10 Years in the Blink of An Eye-My McKinsey Farewell

This article is the santized version of my farewell email sent to colleagues at McKinsey in April 2015. The article was also posted on my wechat public account "nulishehui". (文章也发布在我的微信公众号”奴隶社会”上)

 

When I joined the firm in 2005 in Los Angeles as a fresh Ph.D., I did not think I would stay for 10 years. I thought it would be a 2 year gig (if I wasn't fired sooner than that), and I would then move on to a “real job”. 

Well I did not.

I did get bored after 2 years, and after trying very hard to prove to R that I'm a sane person (though he is probably not convinced till this day)and my Chinese is functional, he took me on a 4 week study with much skepticism. Indeed, what value does a Chinese speaking associate present in China, when you have 1.3Bn native speakers?

After surviving the 4 weeks and many shocks, I wasn't fired and earned the opportunity to receive more shocks… hence the following 6 years in China. I'm constantly surprised at how tolerant the firm has been - as EM (Engagement Manager) I've engineered team events to ensure no leadership could show up; as AP (Associate Principal) I've scared clients away by using their office for pumping without locking the door (okay this really wasn't intentional). Even worse, I yelled at a client and slammed the door behind me just to learn on the same day that I was elected Principal! No wonder when my husband learned the news he said this was the biggest mistake your firm had ever made.

Well, the mistake was made, and I drank my orange juice to celebrate (Our office manager's advice when calling me with the news, as I was pregnant with baby #2 then). That was in 2011.

As a partner you found the firm's “tolerance” is beyond your imagination. I had teams working on HIV infected gay population in China, conducting interviews squatting on the curb of a rural road, or in an hourly hotel room (feel free to guess what people use hourly rooms for). I have brought teams to work on China's healthcare reform by piloting in 3 rural hospitals in western China, where the most luxurious hotel room costs $30 per night and no meal would go by without many rounds of hard liquor. I also went after a big SOE client, getting several partners across the globe to invest weekends to prepare the best proposal in my McKinsey career, just to fail miserably (though in the hindsight it was a good thing we didn't win that proposal). Okay to not put my mentors and evaluators in trouble - I did have “normal” clients too and had reasonable reviews.
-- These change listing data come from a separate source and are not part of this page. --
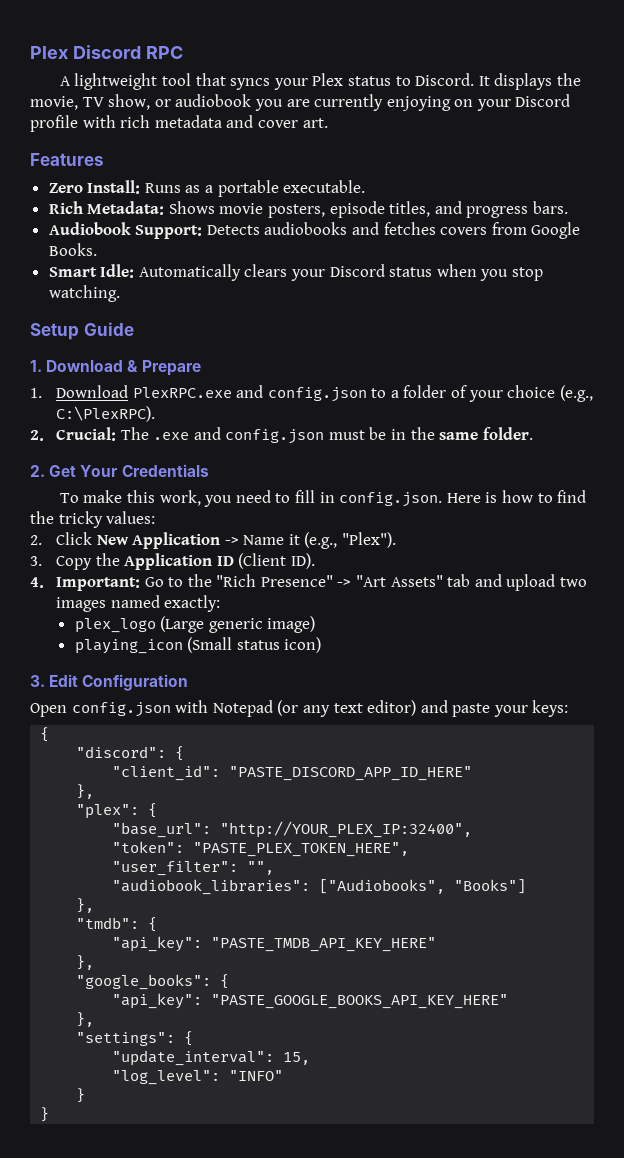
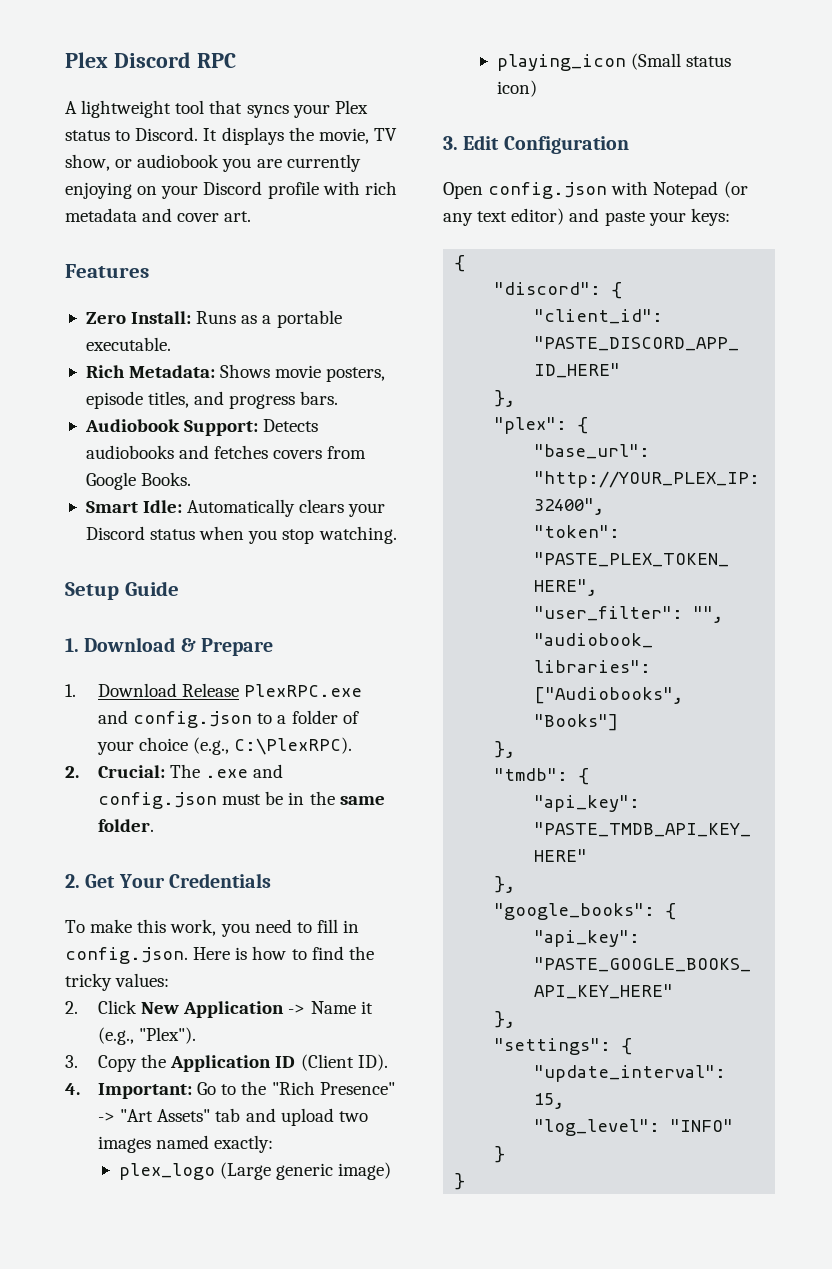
- 1. Download PlexRPC.exe and config.json to a folder of your choice (e.g., C:\PlexRPC).
+ 1. Download Release PlexRPC.exe and config.json to a folder of your choice (e.g., C:\PlexRPC).

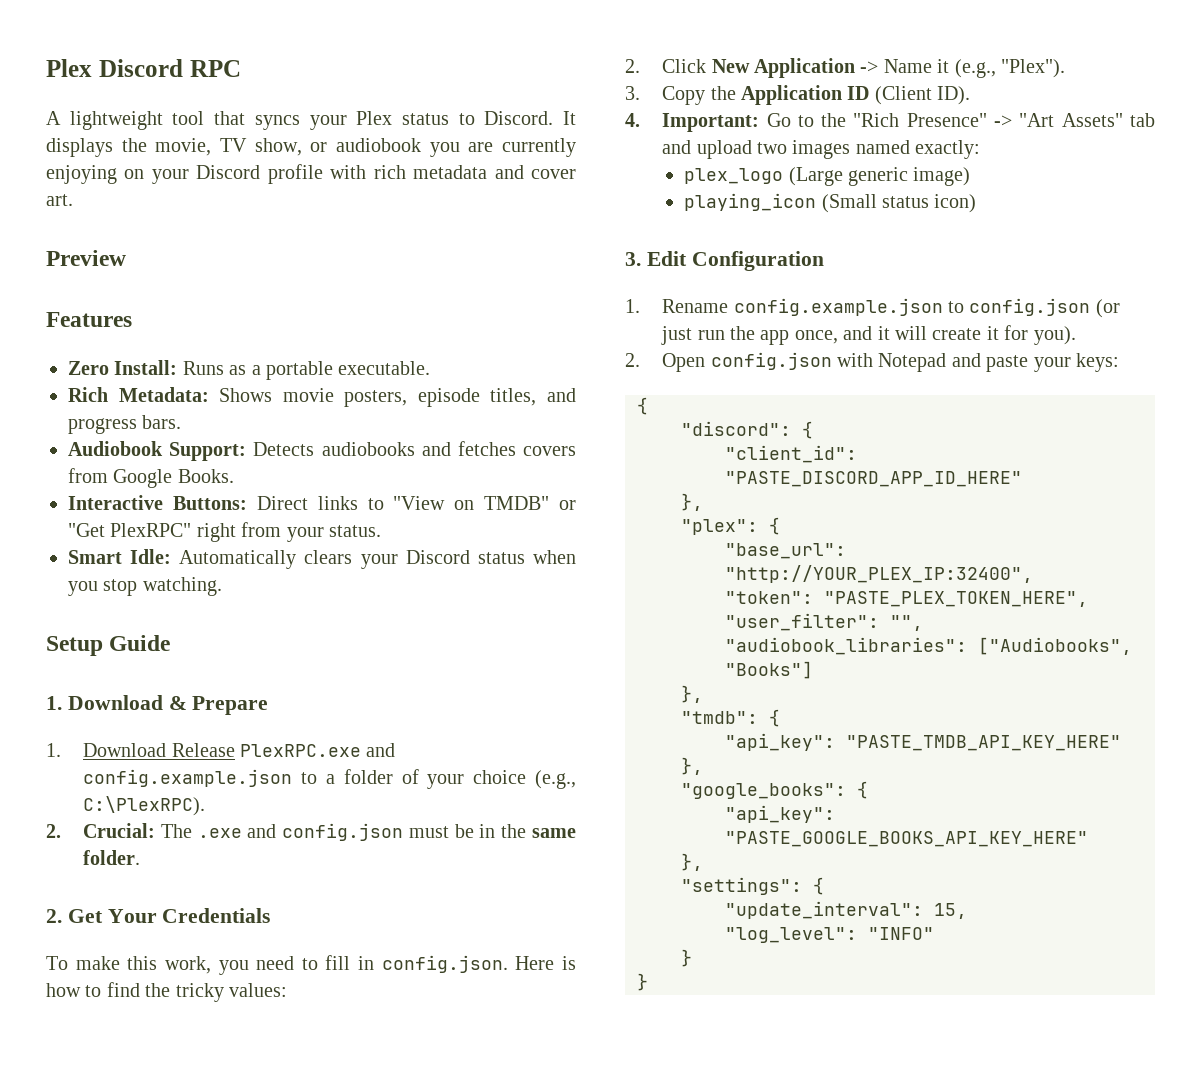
+ Preview
+ Interactive Buttons: Direct links to "View on TMDB" or "Get PlexRPC" right from your status.
- 1. Download Release PlexRPC.exe and config.json to a folder of your choice (e.g., C:\PlexRPC).
+ 1. Download Release PlexRPC.exe and config.example.json to a folder of your choice (e.g., C:\PlexRPC).
- Open config.json with Notepad (or any text editor) and paste your keys:
+ 1. Rename config.example.json to config.json (or just run the app once, and it will create it for you).
+ 2. Open config.json with Notepad and paste your keys:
To end this stretch of craziness, after my third child was born in 2014, I moved back to California. I have been on a “ramp on” program coming back from maternity leave, and in a way ended the program prematurely by taking the role in Bill and Melinda Gates Foundation as Director for China program, starting this May.

When I write this note, so many people, so many things and so many experiences flash back in my mind like a movie, and there is no way I could capture them all.
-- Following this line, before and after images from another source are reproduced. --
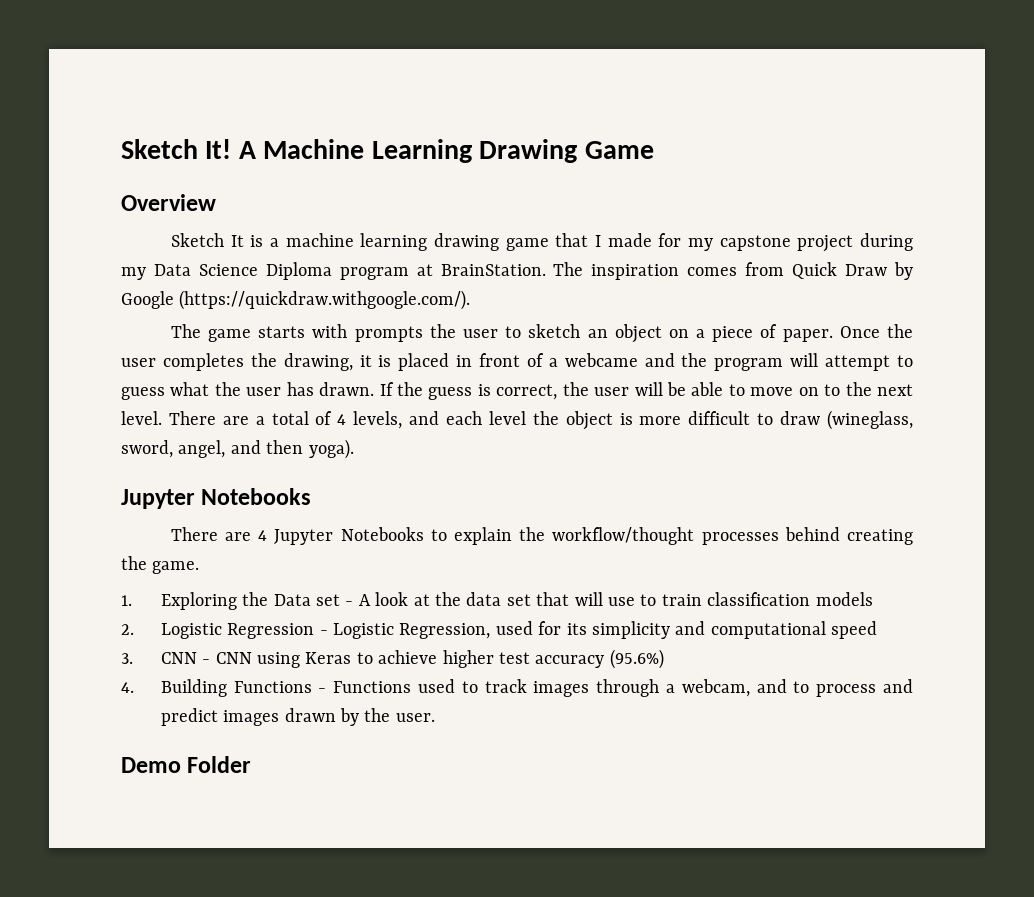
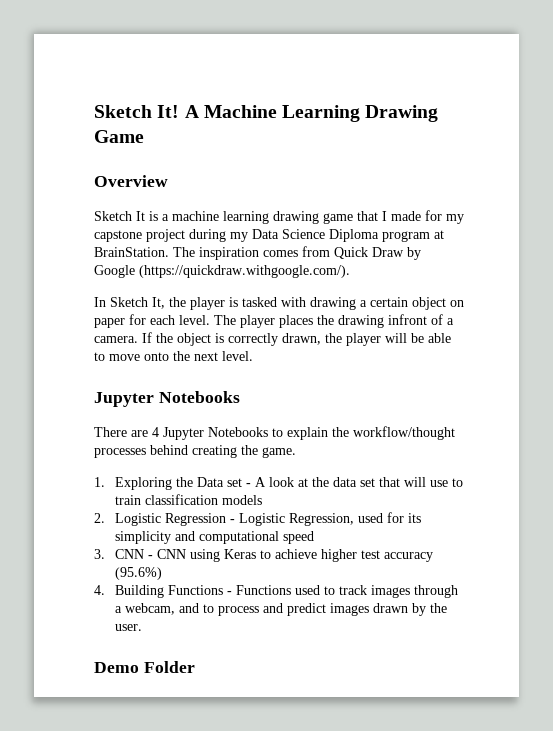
- The game starts with prompts the user to sketch an object on a piece of paper. Once the user completes the drawing, it is placed in front of a webcame and the program will attempt to guess what the user has drawn. If the guess is correct, the user will be able to move on to the next level. There are a total of 4 levels, and each level the object is more difficult to draw (wineglass, sword, angel, and then yoga).
+ In Sketch It, the player is tasked with drawing a certain object on paper for each level. The player places the drawing infront of a camera. If the object is correctly drawn, the player will be able to move onto the next level.

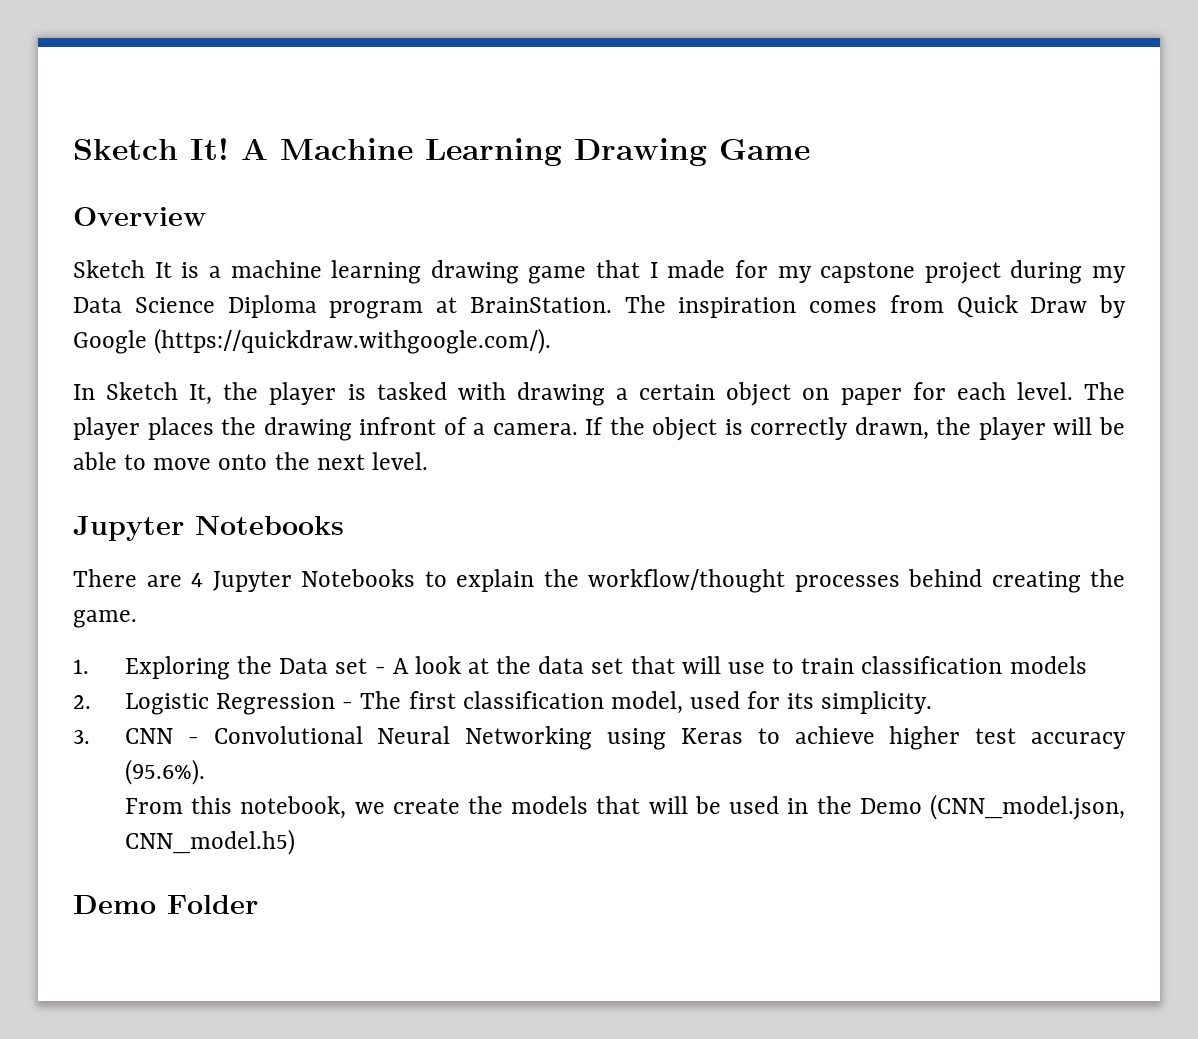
- 2. Logistic Regression - Logistic Regression, used for its simplicity and computational speed
+ 2. Logistic Regression - The first classification model, used for its simplicity.
- 3. CNN - CNN using Keras to achieve higher test accuracy (95.6%)
- 4. Building Functions - Functions used to track images through a webcam, and to process and predict images drawn by the user.
+ 3. CNN - Convolutional Neural Networking using Keras to achieve higher test accuracy (95.6%).
+ From this notebook, we create the models that will be used in the Demo (CNN_model.json, CNN_model.h5)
If I distill 3 things from this movie as a good McKinsey partner, they are :

1) Idealism

McKinsey is full of idealistic people. We are driven by passion, a sense of mission and the desire to make the world a better place because we came and we lived. So we take on seemingly impossible missions, invest big in meaningful topics, we go all in.

This idealism also goes on individual level- we see the best in our clients and in our colleagues, we embrace diversity, we inspire and invest in people at all cost. Internally we use values to govern, not rules; therefore we meet the best colleagues, and form the deepest friendship.

2) Perfectionism

I came from an academic background, and when I explain McKinsey to people, sometimes I say McKinsey is like the ivory tower in the business world. This is not because it's secluded, but because it tasks itself to seek the best possible answer, independent of any self-interest.

We put in many long nights because we do not take anything short of perfection as an answer, this becomes a habit in every professional's day-to-day behavior and it is what sustains our value to clients.

3) Meritocracy

Being able to work on both sides of the Pacific Ocean at different tenure, I was amazed at how identical the firm is when it comes to our culture and people process.

Meritocracy and apprenticeship allowed me to grow from a clueless foreign student in the US to an effective business leader at a rapid pace. Looking back I can only be grateful, and wonder what I did in previous life to deserve such an opportunity. Meritocracy and apprenticeship will continue to make our firm uniquely us, and I'm sure it will continue to grow and groom the many generations of leaders to come.

The reason I took this role is the promise to solve some of the hardest and most complex problems facing the world hands on. 2015 marks the last year for achieving the UN Millennium Development Goals and I think the next 15 years will be even more exciting. As a Chinese, being able to do this in China when the country itself is undergoing massive transformation makes this even more intriguing and exciting.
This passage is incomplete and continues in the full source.